An officer-involved shooting almost guarantees a law enforcement agency will face intense media scrutiny, with today’s 24-hour news cycle only serving to inflame the often fractious relationship between the police and journalists. In this environment, as recent events in Ferguson, Missouri, illustrate, a police department that fails to deal effectively with the media after a shooting may end up with a public relations disaster. “The City of Ferguson Police Department was unprepared for the local, national, and international media attention,” writes LoRusso (When Cops Kill, 2012, etc.). “This was the beginning of a seemingly endless and perfect storm.” In his book, he offers a primer on how law enforcement officials can save themselves from a similar fate, arguing that mutual understanding must replace mutual distrust. “Conflicts between law enforcement and journalists often stem from a lack of understanding,” he observes. “My hope is to broaden the knowledge of both and thereby improve their relationships.” The author has something of a unique perspective, having served as a police officer in Georgia before becoming an attorney. In his practice, he has represented officers accused of misconduct related to shootings. “Although some agencies nail it and get it right every time, most are caught like a deer in the headlights when a critical incident puts them into the spotlight,” he writes. LoRusso’s prescriptions, expressed in clear, lucid prose, are pragmatic and sensible. Among other things, law enforcement agencies need to be proactive—“you cannot allow your agency’s response, or lack thereof, to become the news story”—and never miss an opportunity to educate the public about the work they do and the challenges they face. “Most journalists have no idea why a law enforcement officer would exchange their softball cap or campaign hat for a Kevlar helmet.
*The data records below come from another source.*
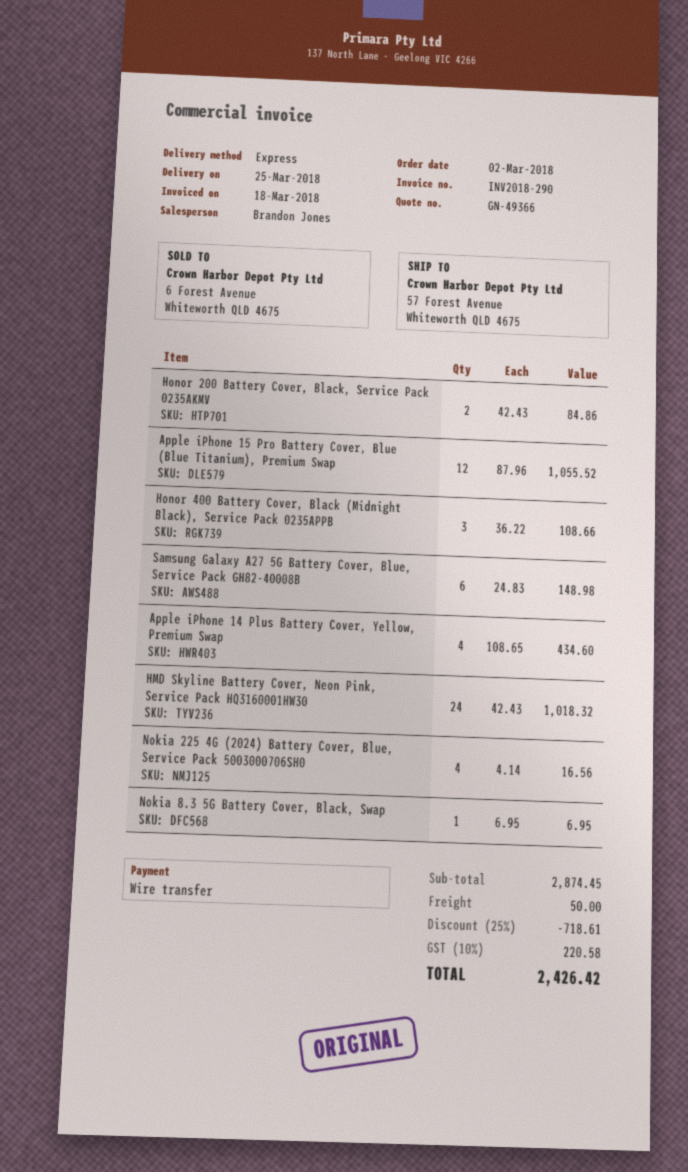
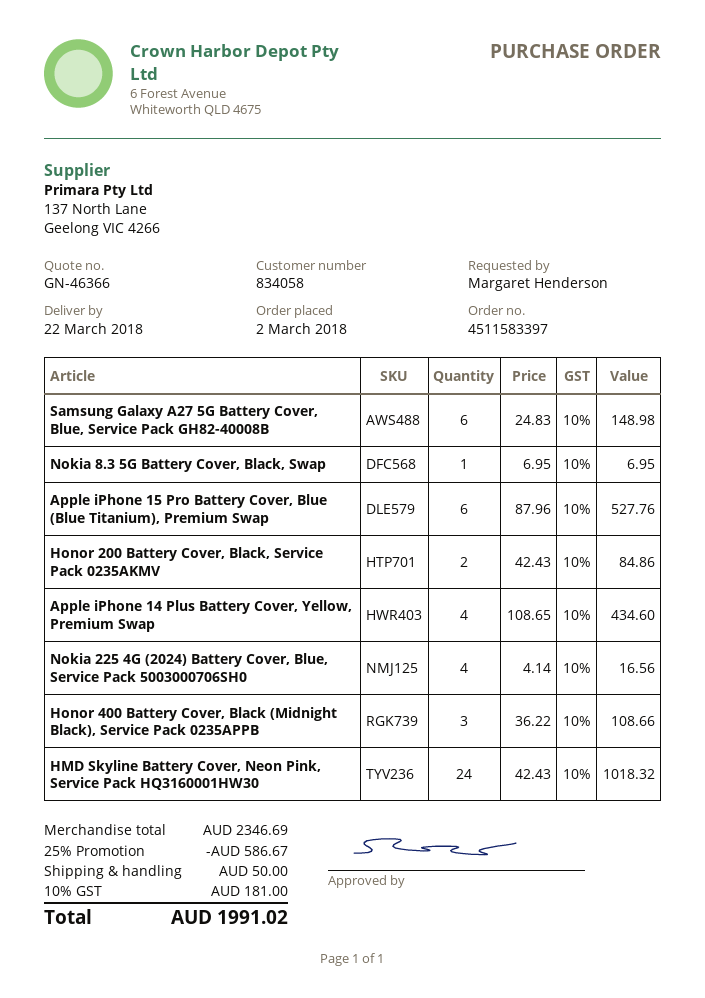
quote number: GN-49366 -> GN-46366
delivery date: 2018-03-25 -> 2018-03-22
Apple iPhone 15 Pro Battery Cover, Blue (Blue Titanium), Premium Swap: 12 x 87.96 = 1055.52 -> 6 x 87.96 = 527.76
subtotal: 2874.45 -> 2346.69
discount: 25% = 718.61 -> 25% = 586.67
tax: 10% = 220.58 -> 10% = 181.00
total: 2426.42 -> 1991.02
Show them,” recommends LoRusso, who is also an enthusiastic advocate of police departments having a strong social media presence. The book may have somewhat limited appeal outside the law enforcement and media universes. But with attacks on police officers increasing sharply this year, the author provides a valuable contribution to fostering positive relationships with the media and the public after confrontations.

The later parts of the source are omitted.